About this exercise ::
Set down the lines below exactly as they stand, please. Go from the first through the one containing "BaseRepository (Core-owned interface)".

Data extracts ::
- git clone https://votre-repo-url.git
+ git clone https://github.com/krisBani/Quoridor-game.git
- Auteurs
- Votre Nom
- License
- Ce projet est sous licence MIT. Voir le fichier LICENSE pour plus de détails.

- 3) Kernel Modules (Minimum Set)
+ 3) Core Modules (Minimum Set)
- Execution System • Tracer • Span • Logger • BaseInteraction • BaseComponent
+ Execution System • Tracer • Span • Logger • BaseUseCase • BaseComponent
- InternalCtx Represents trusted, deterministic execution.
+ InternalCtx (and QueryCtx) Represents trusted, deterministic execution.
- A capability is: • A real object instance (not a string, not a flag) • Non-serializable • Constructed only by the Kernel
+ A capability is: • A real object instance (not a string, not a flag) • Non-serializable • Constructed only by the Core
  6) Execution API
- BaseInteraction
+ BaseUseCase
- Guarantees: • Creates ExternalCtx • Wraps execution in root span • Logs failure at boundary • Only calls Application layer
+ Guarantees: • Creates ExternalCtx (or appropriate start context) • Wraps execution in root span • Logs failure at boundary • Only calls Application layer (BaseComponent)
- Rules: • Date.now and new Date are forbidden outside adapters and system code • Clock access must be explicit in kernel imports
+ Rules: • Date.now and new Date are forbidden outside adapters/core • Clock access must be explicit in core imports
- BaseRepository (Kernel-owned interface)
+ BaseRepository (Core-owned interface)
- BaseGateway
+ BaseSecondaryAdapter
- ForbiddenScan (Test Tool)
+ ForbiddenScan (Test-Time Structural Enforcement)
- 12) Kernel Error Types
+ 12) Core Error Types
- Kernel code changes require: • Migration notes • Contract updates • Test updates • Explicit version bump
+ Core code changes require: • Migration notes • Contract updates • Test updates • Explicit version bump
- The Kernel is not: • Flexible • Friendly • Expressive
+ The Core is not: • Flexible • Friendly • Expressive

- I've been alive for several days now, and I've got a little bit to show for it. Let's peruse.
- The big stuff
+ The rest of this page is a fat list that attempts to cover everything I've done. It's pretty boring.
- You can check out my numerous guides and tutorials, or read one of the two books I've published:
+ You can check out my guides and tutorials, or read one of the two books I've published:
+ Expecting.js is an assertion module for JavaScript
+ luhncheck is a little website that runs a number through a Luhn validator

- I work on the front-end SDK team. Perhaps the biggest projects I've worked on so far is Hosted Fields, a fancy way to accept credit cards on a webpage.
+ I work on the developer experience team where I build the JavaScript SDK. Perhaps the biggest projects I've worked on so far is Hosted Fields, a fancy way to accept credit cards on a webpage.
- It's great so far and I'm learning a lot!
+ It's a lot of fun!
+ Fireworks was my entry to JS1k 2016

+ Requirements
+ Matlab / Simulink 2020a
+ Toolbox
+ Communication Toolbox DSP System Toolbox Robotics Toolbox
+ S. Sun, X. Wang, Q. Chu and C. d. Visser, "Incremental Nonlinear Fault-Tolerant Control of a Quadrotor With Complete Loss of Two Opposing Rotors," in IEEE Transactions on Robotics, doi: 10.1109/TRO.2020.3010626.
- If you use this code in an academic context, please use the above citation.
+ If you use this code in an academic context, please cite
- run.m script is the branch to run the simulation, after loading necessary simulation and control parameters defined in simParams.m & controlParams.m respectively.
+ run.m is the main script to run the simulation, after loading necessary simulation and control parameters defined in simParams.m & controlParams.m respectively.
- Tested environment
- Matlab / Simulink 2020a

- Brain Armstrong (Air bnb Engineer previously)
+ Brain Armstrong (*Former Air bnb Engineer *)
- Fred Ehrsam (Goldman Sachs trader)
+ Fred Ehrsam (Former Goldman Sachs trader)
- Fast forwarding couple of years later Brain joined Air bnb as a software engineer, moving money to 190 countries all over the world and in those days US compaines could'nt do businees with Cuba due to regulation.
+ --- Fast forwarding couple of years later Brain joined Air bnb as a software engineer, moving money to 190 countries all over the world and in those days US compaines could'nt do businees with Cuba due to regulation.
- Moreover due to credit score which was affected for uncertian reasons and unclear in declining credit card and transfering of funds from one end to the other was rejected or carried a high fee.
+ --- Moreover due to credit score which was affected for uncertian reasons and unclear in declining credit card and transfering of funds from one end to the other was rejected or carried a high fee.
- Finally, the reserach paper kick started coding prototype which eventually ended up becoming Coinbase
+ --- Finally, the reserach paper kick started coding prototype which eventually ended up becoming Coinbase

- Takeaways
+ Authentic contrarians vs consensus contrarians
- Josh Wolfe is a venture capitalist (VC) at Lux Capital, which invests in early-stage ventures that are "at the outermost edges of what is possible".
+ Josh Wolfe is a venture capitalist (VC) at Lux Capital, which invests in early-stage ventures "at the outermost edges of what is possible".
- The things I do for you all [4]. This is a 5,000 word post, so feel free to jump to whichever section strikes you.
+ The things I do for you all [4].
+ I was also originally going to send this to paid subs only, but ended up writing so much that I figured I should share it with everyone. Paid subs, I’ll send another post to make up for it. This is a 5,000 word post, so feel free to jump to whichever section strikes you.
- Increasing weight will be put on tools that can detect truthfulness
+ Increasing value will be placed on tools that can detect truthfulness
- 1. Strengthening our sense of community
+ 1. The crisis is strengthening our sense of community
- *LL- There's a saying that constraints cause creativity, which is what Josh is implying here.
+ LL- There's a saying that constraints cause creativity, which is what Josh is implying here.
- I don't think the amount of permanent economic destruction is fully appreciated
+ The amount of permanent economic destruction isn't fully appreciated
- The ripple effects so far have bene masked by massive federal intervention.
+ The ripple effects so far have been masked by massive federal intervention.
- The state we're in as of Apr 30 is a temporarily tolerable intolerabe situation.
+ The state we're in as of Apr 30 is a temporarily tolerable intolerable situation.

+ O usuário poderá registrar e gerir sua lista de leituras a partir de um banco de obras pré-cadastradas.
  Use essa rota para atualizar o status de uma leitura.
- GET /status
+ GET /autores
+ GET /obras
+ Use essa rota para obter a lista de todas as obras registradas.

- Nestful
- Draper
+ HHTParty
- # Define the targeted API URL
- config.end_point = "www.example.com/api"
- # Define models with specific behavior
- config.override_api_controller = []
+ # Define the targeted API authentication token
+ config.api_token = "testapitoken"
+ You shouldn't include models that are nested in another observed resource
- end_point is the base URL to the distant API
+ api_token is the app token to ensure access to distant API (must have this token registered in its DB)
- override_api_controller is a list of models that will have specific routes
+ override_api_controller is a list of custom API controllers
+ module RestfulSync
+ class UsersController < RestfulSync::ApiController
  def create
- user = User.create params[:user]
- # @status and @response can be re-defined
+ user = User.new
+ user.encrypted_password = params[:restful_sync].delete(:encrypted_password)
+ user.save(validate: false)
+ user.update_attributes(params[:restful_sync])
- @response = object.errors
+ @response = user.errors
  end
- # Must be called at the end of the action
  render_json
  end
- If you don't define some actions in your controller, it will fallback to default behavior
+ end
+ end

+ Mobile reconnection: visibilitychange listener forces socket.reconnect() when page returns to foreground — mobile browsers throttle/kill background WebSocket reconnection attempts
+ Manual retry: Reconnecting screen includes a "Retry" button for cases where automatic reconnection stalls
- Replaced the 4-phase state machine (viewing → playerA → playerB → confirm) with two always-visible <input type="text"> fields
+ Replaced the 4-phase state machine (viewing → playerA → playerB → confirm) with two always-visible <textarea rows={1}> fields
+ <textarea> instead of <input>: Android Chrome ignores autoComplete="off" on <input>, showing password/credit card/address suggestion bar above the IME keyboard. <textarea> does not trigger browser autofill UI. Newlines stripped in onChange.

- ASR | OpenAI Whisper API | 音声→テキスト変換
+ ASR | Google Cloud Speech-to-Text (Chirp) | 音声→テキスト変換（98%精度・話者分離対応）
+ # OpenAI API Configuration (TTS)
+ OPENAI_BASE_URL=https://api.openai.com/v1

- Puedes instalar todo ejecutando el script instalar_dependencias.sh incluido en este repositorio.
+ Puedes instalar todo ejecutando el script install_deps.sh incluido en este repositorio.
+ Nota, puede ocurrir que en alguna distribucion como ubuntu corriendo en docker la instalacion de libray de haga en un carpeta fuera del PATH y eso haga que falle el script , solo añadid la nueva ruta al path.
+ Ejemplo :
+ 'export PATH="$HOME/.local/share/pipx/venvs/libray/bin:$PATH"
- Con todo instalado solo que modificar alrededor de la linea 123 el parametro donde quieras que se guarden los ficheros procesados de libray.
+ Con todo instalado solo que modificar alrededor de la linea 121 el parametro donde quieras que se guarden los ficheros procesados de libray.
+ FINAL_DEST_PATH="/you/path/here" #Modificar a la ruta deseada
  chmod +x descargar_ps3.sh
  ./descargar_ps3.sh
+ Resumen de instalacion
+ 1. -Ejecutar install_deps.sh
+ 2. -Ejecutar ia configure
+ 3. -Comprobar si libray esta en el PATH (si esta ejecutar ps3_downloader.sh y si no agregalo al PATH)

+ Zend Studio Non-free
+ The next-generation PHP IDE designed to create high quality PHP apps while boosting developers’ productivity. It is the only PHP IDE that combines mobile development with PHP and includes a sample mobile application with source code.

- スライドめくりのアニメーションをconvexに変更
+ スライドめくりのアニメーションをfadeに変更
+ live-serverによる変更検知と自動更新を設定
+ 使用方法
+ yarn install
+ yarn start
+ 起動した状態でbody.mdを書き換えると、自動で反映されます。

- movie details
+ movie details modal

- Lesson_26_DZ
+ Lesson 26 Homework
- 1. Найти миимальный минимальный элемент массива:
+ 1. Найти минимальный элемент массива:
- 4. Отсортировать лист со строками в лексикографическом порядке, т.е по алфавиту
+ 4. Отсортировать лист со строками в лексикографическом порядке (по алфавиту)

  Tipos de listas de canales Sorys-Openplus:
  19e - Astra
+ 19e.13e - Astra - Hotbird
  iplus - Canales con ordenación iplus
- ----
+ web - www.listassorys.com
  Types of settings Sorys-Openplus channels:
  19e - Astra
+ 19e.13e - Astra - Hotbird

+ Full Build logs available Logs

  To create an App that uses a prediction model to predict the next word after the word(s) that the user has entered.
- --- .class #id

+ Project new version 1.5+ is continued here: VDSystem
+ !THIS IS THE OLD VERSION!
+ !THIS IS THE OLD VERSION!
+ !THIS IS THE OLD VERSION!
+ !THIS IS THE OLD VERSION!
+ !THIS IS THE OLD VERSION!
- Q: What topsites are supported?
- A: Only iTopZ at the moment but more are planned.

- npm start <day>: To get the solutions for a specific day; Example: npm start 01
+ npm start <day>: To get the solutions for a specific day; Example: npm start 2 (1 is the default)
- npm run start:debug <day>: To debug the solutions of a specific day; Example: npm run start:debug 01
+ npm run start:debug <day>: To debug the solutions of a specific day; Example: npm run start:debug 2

Exercise solution ::
- git clone https://votre-repo-url.git
+ git clone https://github.com/krisBani/Quoridor-game.git
- Auteurs
- Votre Nom
- License
- Ce projet est sous licence MIT. Voir le fichier LICENSE pour plus de détails.

- 3) Kernel Modules (Minimum Set)
+ 3) Core Modules (Minimum Set)
- Execution System • Tracer • Span • Logger • BaseInteraction • BaseComponent
+ Execution System • Tracer • Span • Logger • BaseUseCase • BaseComponent
- InternalCtx Represents trusted, deterministic execution.
+ InternalCtx (and QueryCtx) Represents trusted, deterministic execution.
- A capability is: • A real object instance (not a string, not a flag) • Non-serializable • Constructed only by the Kernel
+ A capability is: • A real object instance (not a string, not a flag) • Non-serializable • Constructed only by the Core
  6) Execution API
- BaseInteraction
+ BaseUseCase
- Guarantees: • Creates ExternalCtx • Wraps execution in root span • Logs failure at boundary • Only calls Application layer
+ Guarantees: • Creates ExternalCtx (or appropriate start context) • Wraps execution in root span • Logs failure at boundary • Only calls Application layer (BaseComponent)
- Rules: • Date.now and new Date are forbidden outside adapters and system code • Clock access must be explicit in kernel imports
+ Rules: • Date.now and new Date are forbidden outside adapters/core • Clock access must be explicit in core imports
- BaseRepository (Kernel-owned interface)
+ BaseRepository (Core-owned interface)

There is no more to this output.